Would you repeat every entry below word for word but drop the images?
Segment Start: ENTRIES SHOWN
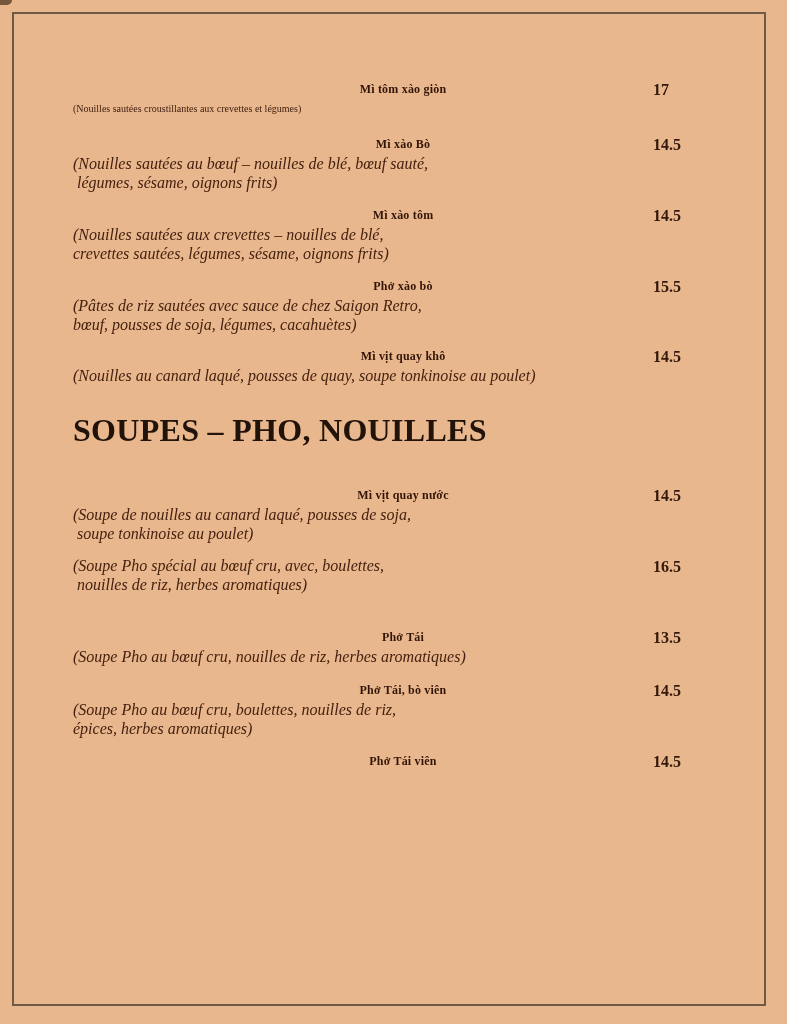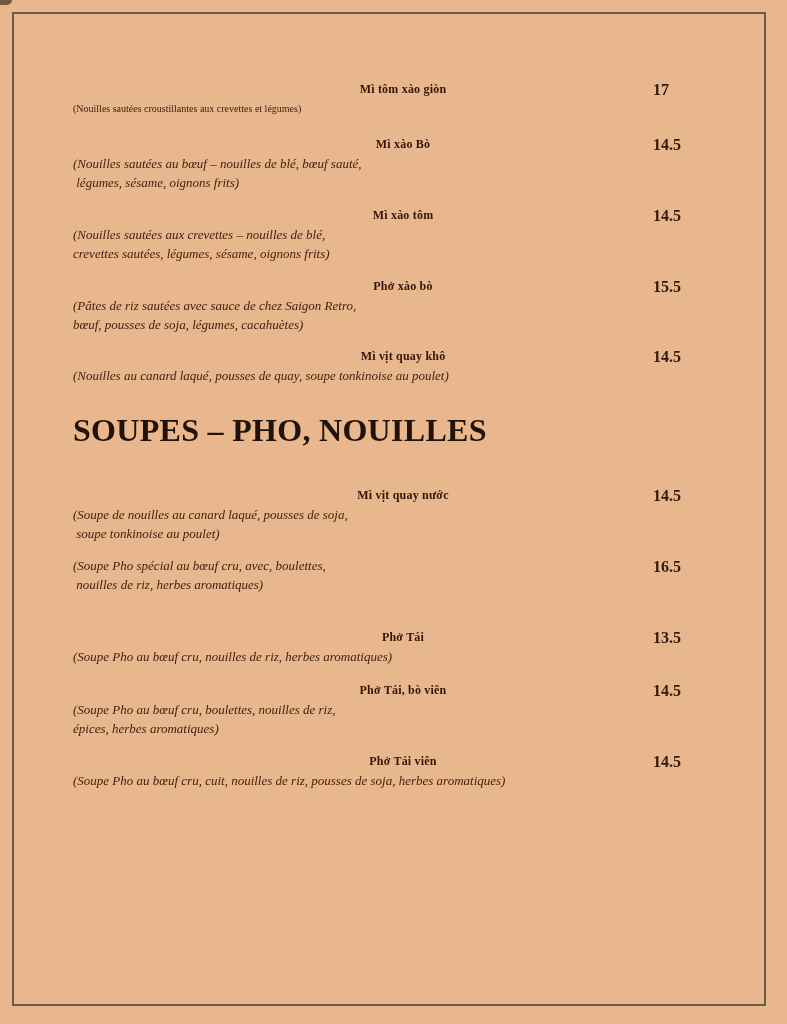--- a/index.html
+++ b/index.html
@@ -63,7 +63,7 @@
   }
   .item-desc {
     font-style: italic;
-    font-size: 13px;
+    font-size: 16px;
     line-height: 19px;
     color: #45210f;
     white-space: pre-wrap;

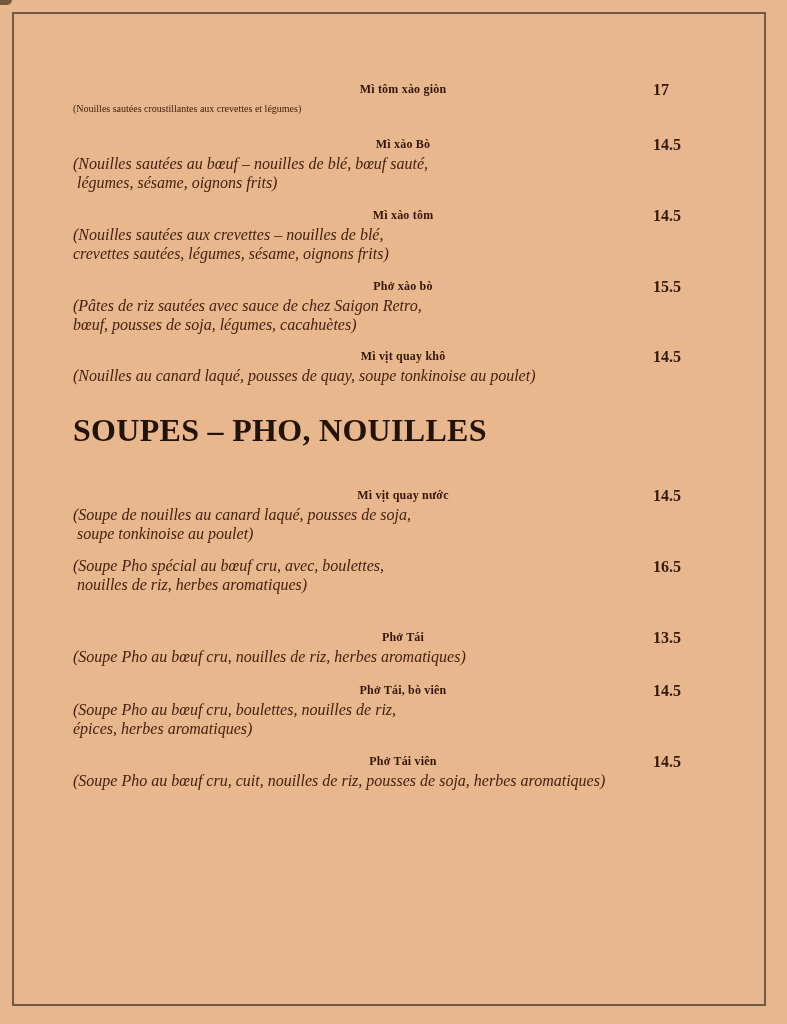--- a/index.html
+++ b/index.html
@@ -157,7 +157,6 @@
   <div class="menu-item" style="top:751px">
     <span class="item-name">Phở Tái viên</span>
     <span class="item-price">14.5</span>
-    <div class="item-desc">(Soupe Pho au bœuf cru, cuit, nouilles de riz, pousses de soja, herbes aromatiques)</div>
   </div>
 
 </div>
Segment End: ENTRIES SHOWN
## EXERCISE RESULT
--- a/index.html
+++ b/index.html
@@ -63,7 +63,7 @@
   }
   .item-desc {
     font-style: italic;
-    font-size: 13px;
+    font-size: 16px;
     line-height: 19px;
     color: #45210f;
     white-space: pre-wrap;

--- a/index.html
+++ b/index.html
@@ -157,7 +157,6 @@
   <div class="menu-item" style="top:751px">
     <span class="item-name">Phở Tái viên</span>
     <span class="item-price">14.5</span>
-    <div class="item-desc">(Soupe Pho au bœuf cru, cuit, nouilles de riz, pousses de soja, herbes aromatiques)</div>
   </div>
 
 </div>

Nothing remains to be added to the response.